§ **What is being asked**:
Copy the records below in full and leave every image out of the copy.

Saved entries
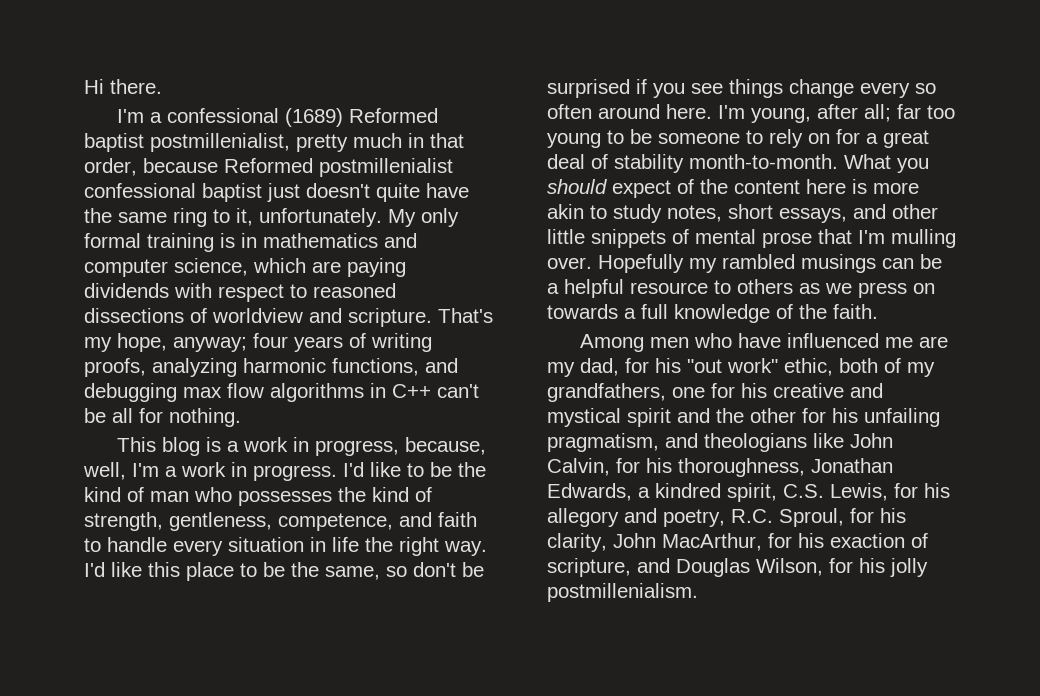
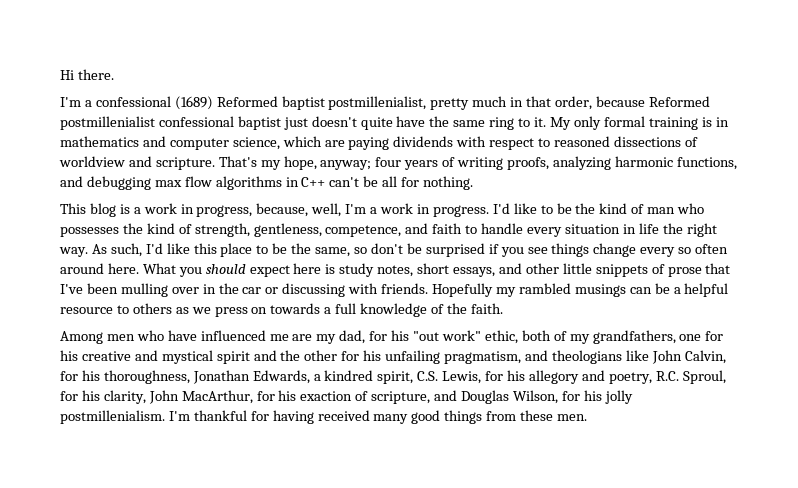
[236,208,382,227] it, unfortunately. -> [534,117,547,127] it.
(487, 548) none -> [91,243,142,257] As such,
[718,104,955,123] [547,129,929,148] [547,154,929,173] [547,179,919,198] [547,204,607,219] I'm young, after all; far too young to be someone to rely on for a great deal of stability month-to-month. What you should expect of the content here is more akin to -> [142,263,336,277] What you should expect here is
[695,229,756,244] mental -> (665, 269) none
[858,229,956,248] [547,257,592,269] I'm mulling over. -> [60,283,429,297] I've been mulling over in the car or discussing with friends.
(698, 592) none -> [168,410,588,424] I'm thankful for having received many good things from these men.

§ **Written response**:
[236,208,382,227] it, unfortunately. -> [534,117,547,127] it.
(487, 548) none -> [91,243,142,257] As such,
[718,104,955,123] [547,129,929,148] [547,154,929,173] [547,179,919,198] [547,204,607,219] I'm young, after all; far too young to be someone to rely on for a great deal of stability month-to-month. What you should expect of the content here is more akin to -> [142,263,336,277] What you should expect here is
[695,229,756,244] mental -> (665, 269) none
[858,229,956,248] [547,257,592,269] I'm mulling over. -> [60,283,429,297] I've been mulling over in the car or discussing with friends.
(698, 592) none -> [168,410,588,424] I'm thankful for having received many good things from these men.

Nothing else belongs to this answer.